Les bateaux doivent se réinventer. Plus propres, moins polluants.
En 2018, l'association France Nature Environnement s'était penchée sur la pollution de l'air causée par les ferries en Corse. Elle était parvenue à des résultats inquiétants : la pollution à Bastia est 37 fois supérieure à la norme lorsque des ferries partent ou arrivent au port.
Un argument écologique qui ne tient pas pour Pierre Mattéi, président-directeur général de Corsica Ferries. "Le bateau est le moyen le plus écologique pour se rendre en Corse" indique-t-il, arguant qu'un seul bateau peut contenir 2 000 personnes contre une petite centaine pour un avion. "Il y a, certes, des progrès à faire, mais le bateau reste plus performant".
Dans les progrès en faveur de la transition écologique, Pierre Mattéi cite notamment la réduction du nombre d'escales et l'électrification des quais ("les navires seront prêts à échéance", assure-t-il).

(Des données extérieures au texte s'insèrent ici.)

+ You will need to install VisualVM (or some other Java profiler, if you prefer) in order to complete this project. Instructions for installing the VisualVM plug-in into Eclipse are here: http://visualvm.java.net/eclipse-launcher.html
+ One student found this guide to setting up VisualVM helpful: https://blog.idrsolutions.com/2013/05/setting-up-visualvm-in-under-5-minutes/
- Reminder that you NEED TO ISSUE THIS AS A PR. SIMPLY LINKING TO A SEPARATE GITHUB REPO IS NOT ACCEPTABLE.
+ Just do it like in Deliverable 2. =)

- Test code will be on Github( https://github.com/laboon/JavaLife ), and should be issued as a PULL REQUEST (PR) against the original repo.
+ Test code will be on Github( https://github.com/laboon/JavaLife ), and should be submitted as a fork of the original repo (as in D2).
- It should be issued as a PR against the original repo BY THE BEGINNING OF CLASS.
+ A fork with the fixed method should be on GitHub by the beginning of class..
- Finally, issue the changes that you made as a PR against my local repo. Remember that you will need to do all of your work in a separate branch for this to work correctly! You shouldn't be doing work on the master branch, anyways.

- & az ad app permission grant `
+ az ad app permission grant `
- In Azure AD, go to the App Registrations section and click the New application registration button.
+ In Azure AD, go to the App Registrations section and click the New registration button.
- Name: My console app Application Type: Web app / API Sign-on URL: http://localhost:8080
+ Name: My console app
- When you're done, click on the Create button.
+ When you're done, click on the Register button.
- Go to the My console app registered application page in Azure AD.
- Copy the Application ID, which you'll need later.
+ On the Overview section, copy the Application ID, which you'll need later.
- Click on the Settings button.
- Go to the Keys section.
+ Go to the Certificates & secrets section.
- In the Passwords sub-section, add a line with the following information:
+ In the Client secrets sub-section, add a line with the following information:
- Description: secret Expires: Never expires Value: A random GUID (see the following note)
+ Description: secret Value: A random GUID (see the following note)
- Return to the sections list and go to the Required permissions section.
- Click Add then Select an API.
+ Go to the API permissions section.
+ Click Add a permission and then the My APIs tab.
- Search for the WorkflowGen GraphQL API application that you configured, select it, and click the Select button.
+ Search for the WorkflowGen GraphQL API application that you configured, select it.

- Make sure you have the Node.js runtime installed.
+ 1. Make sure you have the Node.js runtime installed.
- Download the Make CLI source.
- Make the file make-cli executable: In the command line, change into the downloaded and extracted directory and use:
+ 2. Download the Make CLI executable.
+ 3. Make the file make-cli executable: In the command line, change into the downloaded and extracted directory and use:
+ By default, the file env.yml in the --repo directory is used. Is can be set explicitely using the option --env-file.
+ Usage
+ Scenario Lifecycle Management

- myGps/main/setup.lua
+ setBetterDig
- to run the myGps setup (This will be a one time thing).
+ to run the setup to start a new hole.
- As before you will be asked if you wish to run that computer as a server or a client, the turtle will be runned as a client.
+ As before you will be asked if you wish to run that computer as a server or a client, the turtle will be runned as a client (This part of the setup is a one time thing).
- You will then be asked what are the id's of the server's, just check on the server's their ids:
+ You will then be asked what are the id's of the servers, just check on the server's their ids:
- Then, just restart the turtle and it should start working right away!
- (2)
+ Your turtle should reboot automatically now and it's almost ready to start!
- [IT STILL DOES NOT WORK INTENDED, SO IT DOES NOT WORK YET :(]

Une taxe carbone sera d'ailleurs imposée à la flotte européenne d'ici 2023. "Corsica Ferries s'adaptera aux nouvelles contraintes".
Assécher le trafic
La fin des liaisons entre Nice et la Corse serait "dommageable" pour les Niçois, mais aussi pour les clients les moins aisés, déplore en outre Pierre Mattéi. "Pour des raisons économiques, les familles ont besoin de leur véhicule", estime-t-il. Il ajoute, faisant référence à l'éco-taxe de 60 euros : "Si les prix sont insoutenables, ils ne viendront plus [en Corse]".
Et Gaël Nofri de déclarer : "Il y aura toujours la possibilité d'aller prendre le bateau dans des endroits plus adaptés". Dans les ports de Toulon, Marseille ou Savone (Italie), donc.
Certes, la métropole de Nice est propriétaire du port. Mais elle ne peut pas décider seule et bannir Corsica Ferries de son port. L'Etat a aussi son mot à dire, et doit veiller au respect de la libre circulation et à la continuité territoriale avec la Corse. Alors la ville veut dissuader les voyageurs de venir et, à terme, assécher le trafic.
Indigne "d'un quartier classé à l'UNESCO"
Car "aujourd'hui, l'activité générée par les ferries pose de vrais problèmes dans ce quartier", soutient Gaël Nofri."Ce n'est pas digne d'un quartier classé à l'Uneso, comme nous voulons le faire et comme nous l'imaginons". Pour rappel, la ville de Nice est inscrite au Patrimoine mondial de l'Unesco depuis le 27 juillet dernier, au titre de "ville de villégiature".
Ce qui serait digne, pour l'adjoint niçois, serait des bateaux "réinventés", "avec d'autres cibles, d'autres touristes, pour mieux s'intégrer dans l'espace qui les accueille".
"Nous n'avons pas l'ambition de devenir le port de Dunkerque, Marseille ou Hambourg", déclarait ainsi Chrisitan Estrosi aux Assises de la mer.
Avant d'ajouter qu'une étude sera lancée pour déterminer si le port actuel gardera à l'avenir sa dimension "marchande et commerçante, ou s'il doit se tourner vers du yachting, de la plaisance, de la pêche", avec des garanties écologiques.